The country's New Industrial Master Plan 2030 launched in September 2023 also calls for downstream development by using mineral resources to manufacture advanced materials, although what types of advanced materials are left to be determined by market players.
Advanced materials are used in technology applications including camcorders, aircraft, spacecraft, computers and fibre optics.
The Malaysian Investment Development Authority is courting foreign direct investment for the downstream development of the rare earths elements industry.
The government, meanwhile, imposed a moratorium on the export of unprocessed rare earth minerals in January.
The duration of the moratorium is not known and whether this will eventually lead to an export ban of unprocessed rare earth minerals is a matter of speculation.
Critical minerals-based development is not without its challenges.
As noted by the International Energy Agency, local and regional development can be affected by even small-scale mineral development.
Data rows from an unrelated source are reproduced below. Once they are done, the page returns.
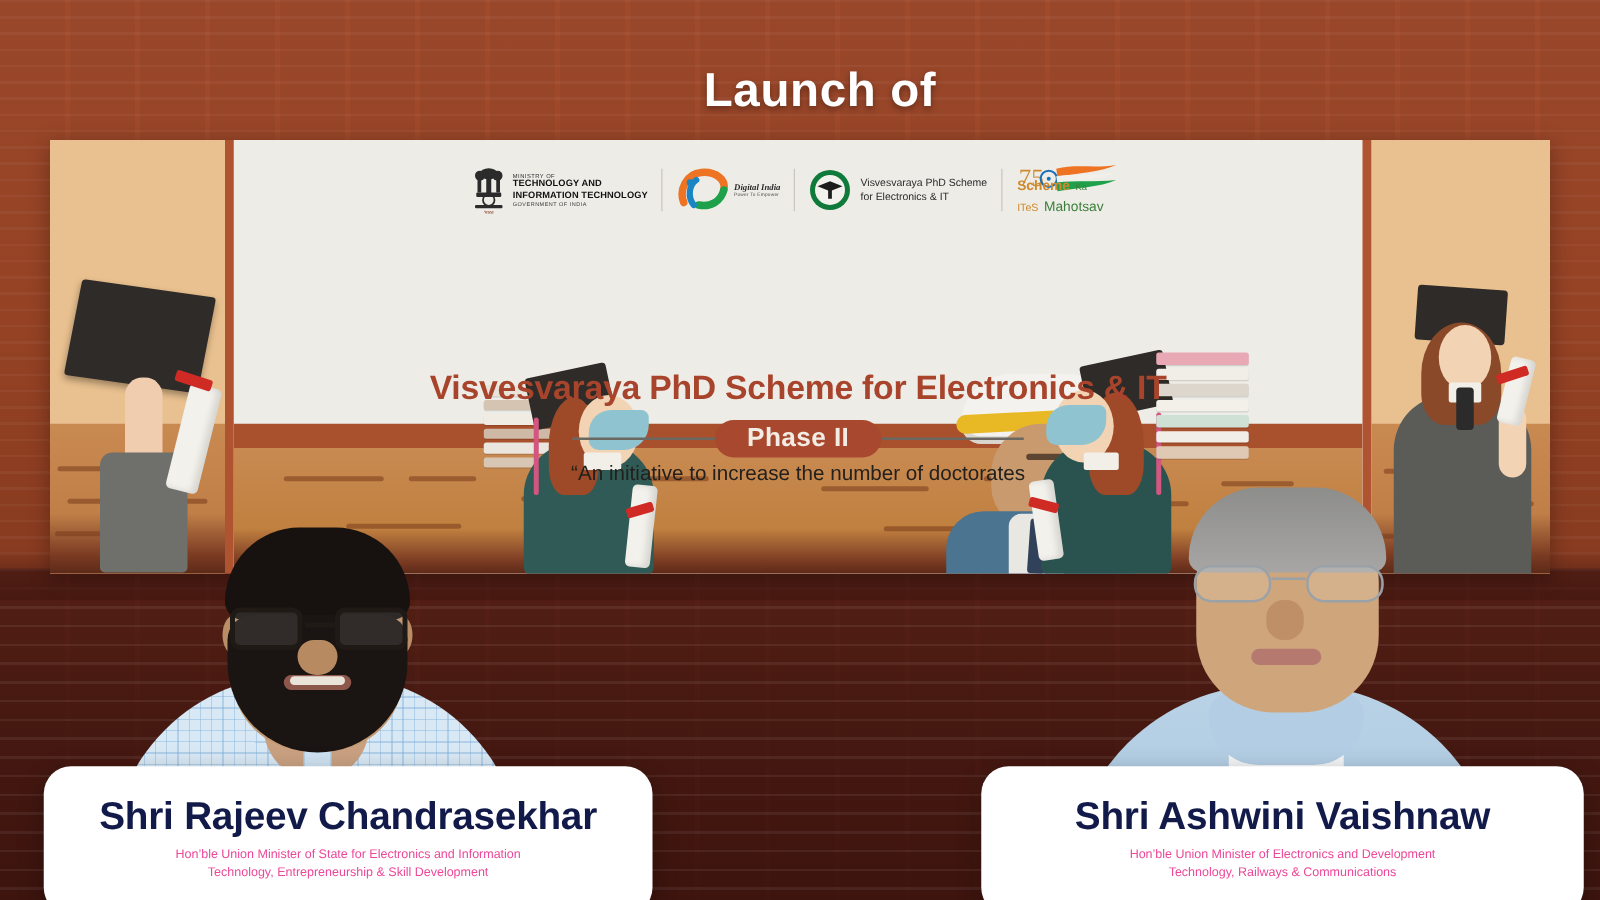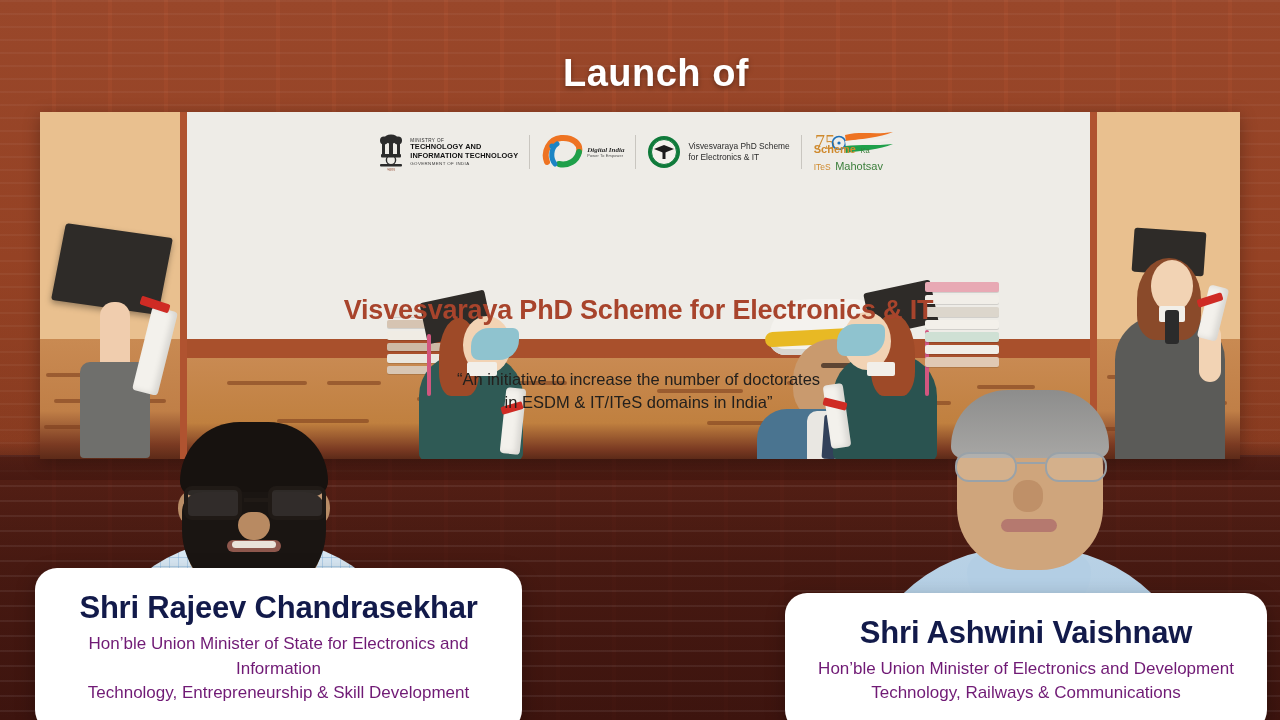"Phase II" div { html: none -> <div> <div></div> <div>Phase II</div> <div></div> </div> }
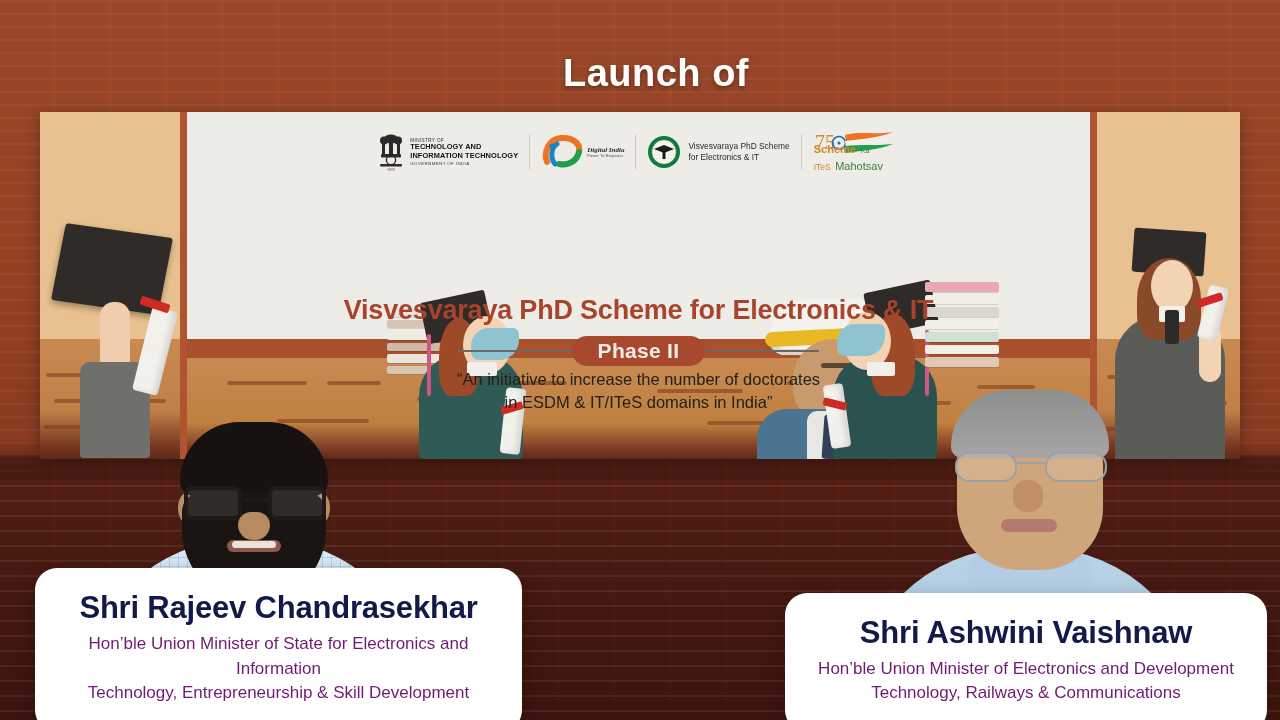"in ESDM & IT/ITeS domains" div { html: <div>in ESDM &amp; IT/ITeS domains in India”</div> -> none }
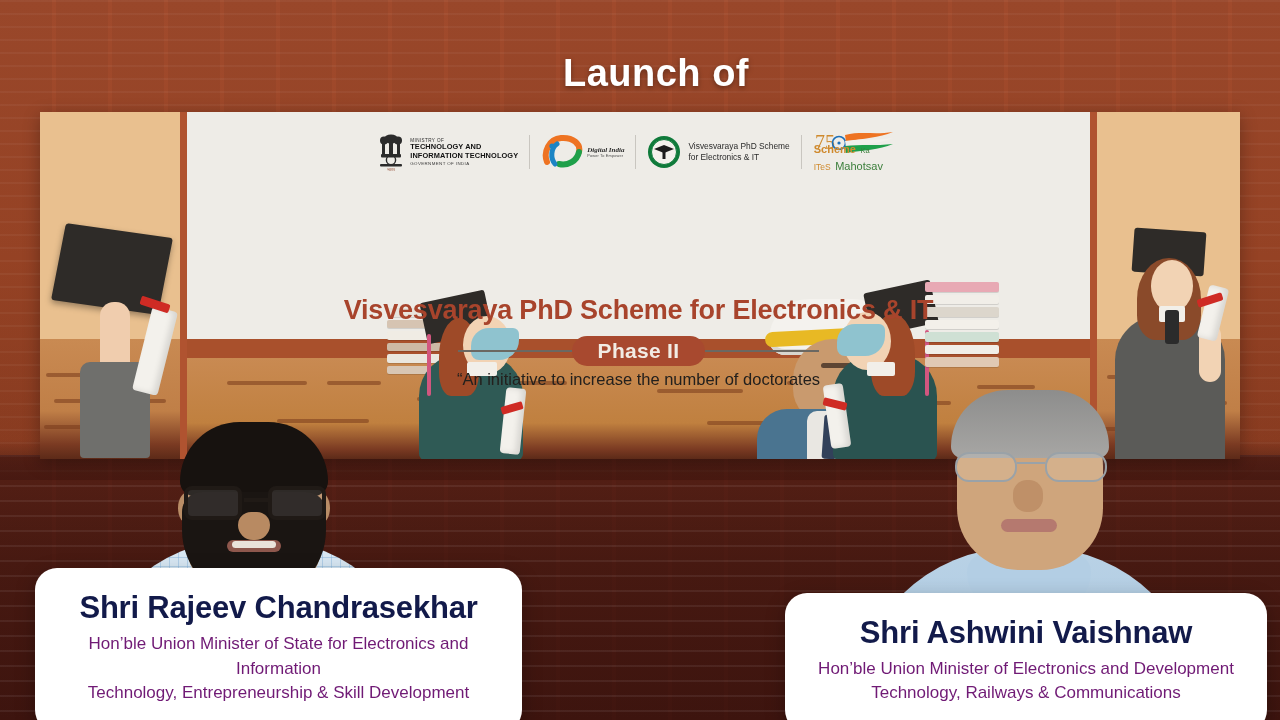"Hon’ble Union Minister of State" .card .dsg { color: #701a75 -> #ec4899; font-size: 17px -> 10px }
The first challenge is the use of the land where the unmined minerals are located. Deforestation is a key concern in the exploitation of these minerals.
For example, the surge in nickel mining in Indonesia since 2019 has led to a loss of 76,301 hectares of forests — the size of New York City — escalating the destruction of biodiversity and habitats of some endangered species.
The forest conundrum
The locations of rare earth elements in Malaysia are near or in forests which are high-carbon stock areas. High concentrations of carbon contained in forests play a critical role in mitigating climate change as they absorb and store huge volumes of carbon dioxide from the atmosphere.
Malaysia is proposing to use in-situ leaching for rare earths mining as it will be less environmentally damaging since there is minimal soil excavation.
However, there is still a possibility that continuous chemical use can contaminate underground water resources or nearby rivers.
Studies on the impact of in-situ leaching practices in China since the late 1960s have shown that there is pollution of surface water in mining areas.
Nevertheless, the Malaysian Department of Minerals and Geoscience said in October last year that its findings from an in-situ leaching pilot project for the mining of non-radioactive rare earth elements in Perak avoided contamination.
It remains to be seen if the findings of one pilot project upends the evidence available from China’s experience in using this method.
Who pays the rent
Mineral rents can be a useful source of income for fostering development.
These are payments made to governments for the extraction of minerals within their borders. Perak, for example, was reported to have received 1.66 million ringgit ($US360,900) in royalty payments from the production of rare earth carbonates from its pilot project.
The mineral was exported to China after the royalty amount was paid by the project developer. The prospect of making a quick buck from selling rare earth elements has led to reports of illegal mining in Negeri Sembilan.
Unfortunately, there is no public disclosure on the mechanisms for royalty payments except when there is a query in parliament. Neither is there any disclosure on the division of mineral royalty payments between the Malaysian federal and state governments.
For natural resources, which are limited in supply, the conversion of this type of natural capital into physical capital that can drive development is critical but the road towards capturing mineral rents for this use is riddled with governance issues including political integrity, data disclosure, taxation frameworks and economic priorities.
It is not realistic to expect countries and mining companies to abandon the exploitation of mineral resources.
A more balanced approach is to make the development of these resources and their continued exploitation subject to better governance, transparency and accountability at the state, national and global levels.
Professor Tham Siew Yean is a visiting senior fellow at the ISEAS-Yusof Ishak Institute, Singapore and Emeritus Professor at Universiti Kebangsaan Malaysia.
Neo Hui Yun Rebecca is a research officer at the ISEAS-Yusof Ishak Institute.